WHAT YOU SHOULD DO:
Using the listing that follows, return every line with the word "github".

EXTRACTED RECORDS:
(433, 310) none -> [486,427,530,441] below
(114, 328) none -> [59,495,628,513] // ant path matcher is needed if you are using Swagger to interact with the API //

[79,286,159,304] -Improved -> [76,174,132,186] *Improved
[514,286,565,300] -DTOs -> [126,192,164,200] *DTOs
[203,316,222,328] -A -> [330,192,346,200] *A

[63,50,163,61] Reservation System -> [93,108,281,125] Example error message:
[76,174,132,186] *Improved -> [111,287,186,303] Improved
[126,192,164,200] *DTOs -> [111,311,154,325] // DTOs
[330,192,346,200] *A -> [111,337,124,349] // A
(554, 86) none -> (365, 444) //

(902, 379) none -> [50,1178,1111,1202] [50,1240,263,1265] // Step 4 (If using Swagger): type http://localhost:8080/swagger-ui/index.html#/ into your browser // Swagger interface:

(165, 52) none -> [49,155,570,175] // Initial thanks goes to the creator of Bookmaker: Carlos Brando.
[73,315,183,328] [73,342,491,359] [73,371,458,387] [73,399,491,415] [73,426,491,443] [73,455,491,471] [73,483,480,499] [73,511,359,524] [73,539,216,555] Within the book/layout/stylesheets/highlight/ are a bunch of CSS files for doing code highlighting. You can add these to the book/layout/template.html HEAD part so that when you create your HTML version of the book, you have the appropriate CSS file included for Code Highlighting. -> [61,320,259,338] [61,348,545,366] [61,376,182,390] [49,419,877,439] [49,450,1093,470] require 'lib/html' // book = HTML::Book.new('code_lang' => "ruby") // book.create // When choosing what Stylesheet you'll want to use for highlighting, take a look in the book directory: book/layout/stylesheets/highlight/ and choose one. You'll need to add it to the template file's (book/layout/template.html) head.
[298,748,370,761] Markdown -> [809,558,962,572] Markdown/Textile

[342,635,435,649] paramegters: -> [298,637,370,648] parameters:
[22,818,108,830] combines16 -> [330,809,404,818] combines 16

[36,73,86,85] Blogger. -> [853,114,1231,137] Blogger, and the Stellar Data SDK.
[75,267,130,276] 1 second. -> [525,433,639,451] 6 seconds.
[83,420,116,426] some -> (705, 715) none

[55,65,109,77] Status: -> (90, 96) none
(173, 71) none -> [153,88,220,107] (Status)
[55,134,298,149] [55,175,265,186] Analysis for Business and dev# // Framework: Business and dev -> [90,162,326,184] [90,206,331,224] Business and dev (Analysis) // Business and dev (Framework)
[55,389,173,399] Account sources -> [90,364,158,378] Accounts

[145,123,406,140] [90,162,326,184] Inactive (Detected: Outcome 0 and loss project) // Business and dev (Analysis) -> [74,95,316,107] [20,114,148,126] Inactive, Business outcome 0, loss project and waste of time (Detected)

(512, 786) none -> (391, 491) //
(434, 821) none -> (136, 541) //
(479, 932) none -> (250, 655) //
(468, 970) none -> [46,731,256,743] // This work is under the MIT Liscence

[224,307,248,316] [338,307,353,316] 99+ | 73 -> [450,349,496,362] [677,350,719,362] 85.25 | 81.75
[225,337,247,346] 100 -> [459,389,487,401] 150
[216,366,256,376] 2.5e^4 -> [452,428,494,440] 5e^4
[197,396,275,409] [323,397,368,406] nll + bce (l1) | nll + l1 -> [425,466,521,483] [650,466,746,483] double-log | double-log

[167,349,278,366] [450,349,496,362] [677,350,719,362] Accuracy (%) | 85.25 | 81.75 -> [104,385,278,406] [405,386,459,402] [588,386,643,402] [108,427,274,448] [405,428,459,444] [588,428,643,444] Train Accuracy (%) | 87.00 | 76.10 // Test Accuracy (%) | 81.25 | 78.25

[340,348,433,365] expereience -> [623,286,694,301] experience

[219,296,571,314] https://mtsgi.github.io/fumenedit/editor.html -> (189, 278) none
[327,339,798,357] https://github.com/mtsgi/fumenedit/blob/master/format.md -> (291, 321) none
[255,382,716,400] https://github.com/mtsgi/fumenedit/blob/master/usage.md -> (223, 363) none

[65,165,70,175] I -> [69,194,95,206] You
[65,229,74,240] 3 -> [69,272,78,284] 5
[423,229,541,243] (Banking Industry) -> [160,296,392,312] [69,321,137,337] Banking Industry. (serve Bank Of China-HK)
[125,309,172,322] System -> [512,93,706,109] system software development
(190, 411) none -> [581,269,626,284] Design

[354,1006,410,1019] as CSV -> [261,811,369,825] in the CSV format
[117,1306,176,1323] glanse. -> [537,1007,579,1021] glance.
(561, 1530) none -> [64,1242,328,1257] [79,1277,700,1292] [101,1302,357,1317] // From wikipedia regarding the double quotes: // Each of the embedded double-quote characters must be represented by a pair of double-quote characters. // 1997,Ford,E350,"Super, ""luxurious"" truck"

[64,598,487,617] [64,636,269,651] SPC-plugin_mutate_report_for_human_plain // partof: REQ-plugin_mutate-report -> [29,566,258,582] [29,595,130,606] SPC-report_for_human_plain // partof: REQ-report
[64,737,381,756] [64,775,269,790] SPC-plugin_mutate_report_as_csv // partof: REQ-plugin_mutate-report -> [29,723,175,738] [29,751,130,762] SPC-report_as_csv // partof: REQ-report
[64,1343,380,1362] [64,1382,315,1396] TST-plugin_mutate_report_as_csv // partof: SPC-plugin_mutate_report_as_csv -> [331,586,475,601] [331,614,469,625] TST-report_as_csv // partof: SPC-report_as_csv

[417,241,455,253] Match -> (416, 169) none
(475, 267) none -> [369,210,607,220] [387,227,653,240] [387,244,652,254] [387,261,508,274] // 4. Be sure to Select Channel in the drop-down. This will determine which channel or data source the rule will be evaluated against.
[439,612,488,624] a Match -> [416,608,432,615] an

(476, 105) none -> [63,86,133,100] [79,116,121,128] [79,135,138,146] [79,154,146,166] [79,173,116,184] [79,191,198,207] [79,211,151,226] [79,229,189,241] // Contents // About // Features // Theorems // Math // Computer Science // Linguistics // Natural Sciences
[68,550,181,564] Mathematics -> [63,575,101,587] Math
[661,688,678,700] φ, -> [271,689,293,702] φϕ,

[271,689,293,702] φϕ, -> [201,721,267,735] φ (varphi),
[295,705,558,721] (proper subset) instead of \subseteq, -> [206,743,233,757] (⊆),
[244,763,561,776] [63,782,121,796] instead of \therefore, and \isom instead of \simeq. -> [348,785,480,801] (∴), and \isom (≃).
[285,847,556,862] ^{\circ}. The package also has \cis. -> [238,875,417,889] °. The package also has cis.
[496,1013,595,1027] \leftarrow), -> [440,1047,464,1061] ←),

RESULT OF THE EXERCISE:
[219,296,571,314] https://mtsgi.github.io/fumenedit/editor.html -> (189, 278) none
[327,339,798,357] https://github.com/mtsgi/fumenedit/blob/master/format.md -> (291, 321) none
[255,382,716,400] https://github.com/mtsgi/fumenedit/blob/master/usage.md -> (223, 363) none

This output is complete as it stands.